The National Highway Traffic Safety Administration responded by beginning an auto cybersecurity research program.
"While increased use of electronic controls and connectivity is enhancing transportation safety and efficiency, it brings a new challenge of safeguarding against potential vulnerabilities," the agency said in a statement today. "NHTSA recognizes these new challenges but is not aware of any consumer incidents where any vehicle control system has been hacked."
Researchers have recently begun going public with details about vulnerabilities in automobiles in a bid to pressure manufacturers to boost security.
This past summer at the Defcon hacking conference in Las Vegas, security experts from the United States and Europe released detailed research describing cyber vulnerabilities in car models from at least three manufacturers.
The letter from Markey cited one of those presentations in his letter, a study by researchers Charlie Miller and Chris Valasek that was funded by the Pentagon's Defense Advanced Research Projects Agency.
The two released a 100-page White Paper detailing their findings, which included ways to force a Toyota Prius to brake suddenly at 80 miles an hour (128 kph), jerk its steering wheel, or accelerate the engine. They also described a method for disabling the brakes of a Ford Escape traveling at very slow speeds, so that the car keeps moving no matter how hard the driver presses the pedal.
Markey said he believed that automakers had played down the severity of its findings.
Stuart McClure, chief executive of Cylance Inc. and an expert on auto security, said that while onboard computer systems are vulnerable to hacking, they do not yet present much risk to the average driver.

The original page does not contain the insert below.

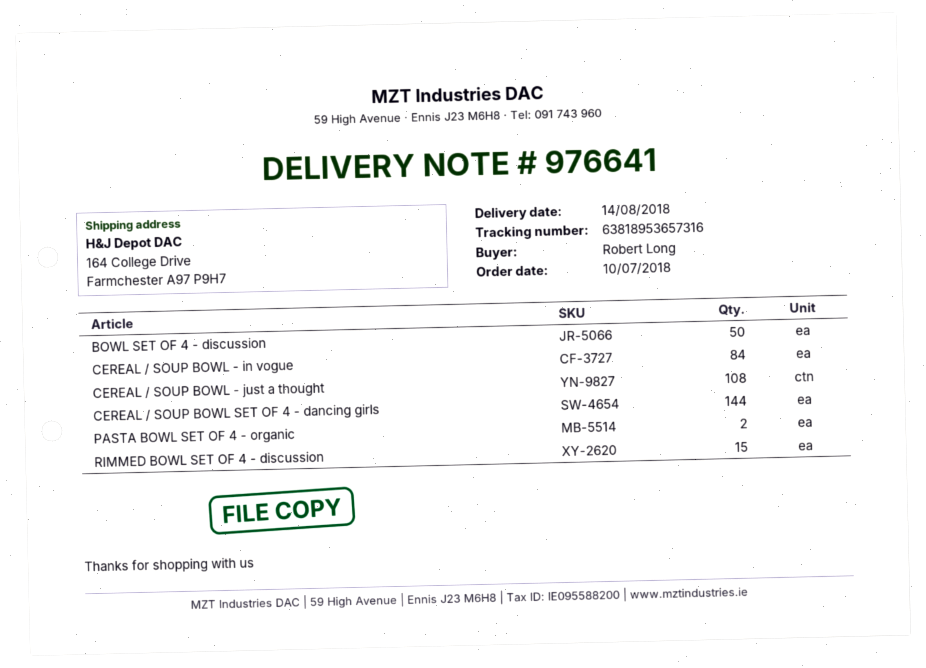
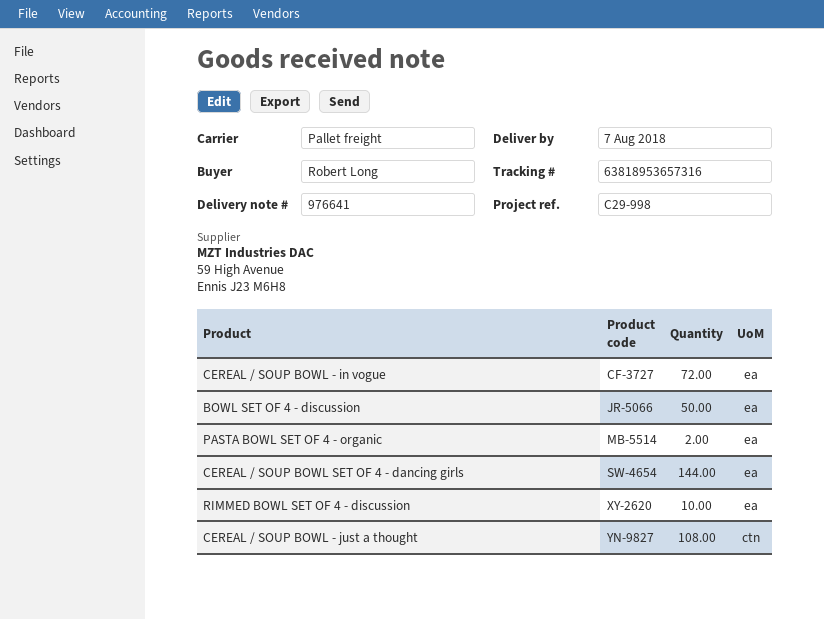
delivery date: 2018-08-14 -> 2018-08-07
CEREAL / SOUP BOWL - in vogue: 84 -> 72
RIMMED BOWL SET OF 4 - discussion: 15 -> 10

Such attacks are far more cumbersome to engineer than ones on PCs, he said.
But he said that the government ought to look into how automakers secure data that customers provide them when obtaining leases and loans.
"If I want to get a whole bunch of social security numbers and private data, I'm going to hack into their corporate servers and gain access to the data belonging to the millions of people who ever got a car from them," he said.